» **Problem description**
Every line of the data that includes "between" should be copied out.

» **Exercise data**

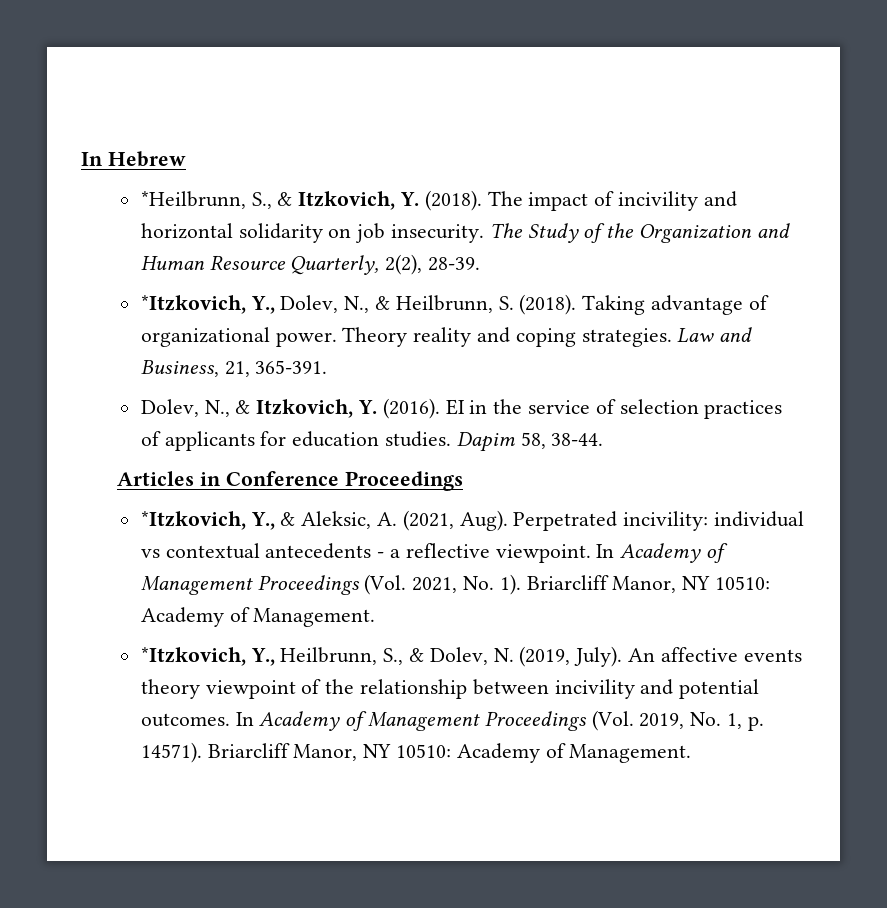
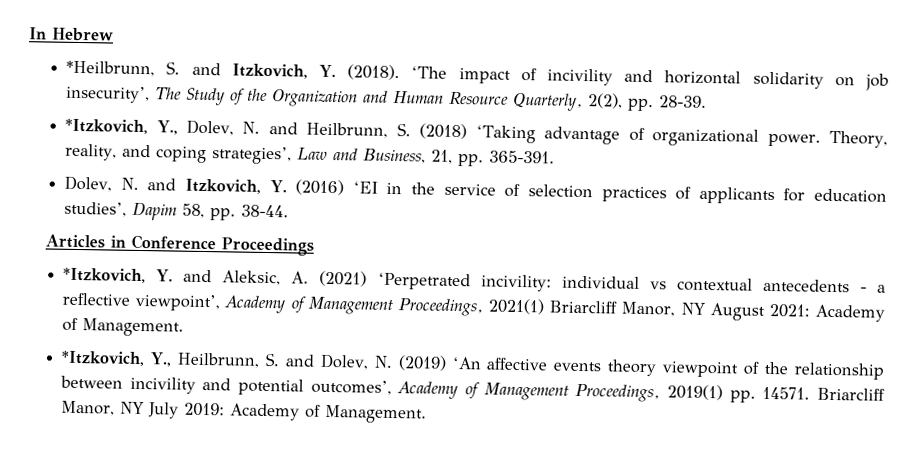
- *Heilbrunn, S., & Itzkovich, Y. (2018).
+ *Heilbrunn, S. and Itzkovich, Y. (2018).
- The impact of incivility and horizontal solidarity on job insecurity. The Study of the Organization and Human Resource Quarterly, 2(2), 28-39.
+ ‘The impact of incivility and horizontal solidarity on job insecurity’, The Study of the Organization and Human Resource Quarterly, 2(2), pp. 28-39.
- *Itzkovich, Y., Dolev, N., & Heilbrunn, S. (2018). Taking advantage of organizational power.
+ *Itzkovich, Y., Dolev, N. and Heilbrunn, S. (2018) ‘Taking advantage of organizational power.
- Theory reality and coping strategies. Law and Business, 21, 365-391.
+ Theory, reality, and coping strategies’, Law and Business, 21, pp. 365-391.
- Dolev, N., & Itzkovich, Y. (2016). EI in the service of selection practices of applicants for education studies. Dapim 58, 38-44.
+ Dolev, N. and Itzkovich, Y. (2016) ‘EI in the service of selection practices of applicants for education studies’, Dapim 58, pp. 38-44.
- *Itzkovich, Y., & Aleksic, A. (2021, Aug). Perpetrated incivility: individual vs contextual antecedents - a reflective viewpoint. In Academy of Management Proceedings (Vol. 2021, No. 1). Briarcliff Manor, NY 10510: Academy of Management.
+ *Itzkovich, Y. and Aleksic, A. (2021) ‘Perpetrated incivility: individual vs contextual antecedents - a reflective viewpoint’, Academy of Management Proceedings, 2021(1) Briarcliff Manor, NY August 2021: Academy of Management.
- *Itzkovich, Y., Heilbrunn, S., & Dolev, N. (2019, July). An affective events theory viewpoint of the relationship between incivility and potential outcomes. In Academy of Management Proceedings (Vol. 2019, No. 1, p. 14571). Briarcliff Manor, NY 10510: Academy of Management.
+ *Itzkovich, Y., Heilbrunn, S. and Dolev, N. (2019) ‘An affective events theory viewpoint of the relationship between incivility and potential outcomes’, Academy of Management Proceedings, 2019(1) pp. 14571. Briarcliff Manor, NY July 2019: Academy of Management.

» **Solution for this problem**
- *Itzkovich, Y., Heilbrunn, S., & Dolev, N. (2019, July). An affective events theory viewpoint of the relationship between incivility and potential outcomes. In Academy of Management Proceedings (Vol. 2019, No. 1, p. 14571). Briarcliff Manor, NY 10510: Academy of Management.
+ *Itzkovich, Y., Heilbrunn, S. and Dolev, N. (2019) ‘An affective events theory viewpoint of the relationship between incivility and potential outcomes’, Academy of Management Proceedings, 2019(1) pp. 14571. Briarcliff Manor, NY July 2019: Academy of Management.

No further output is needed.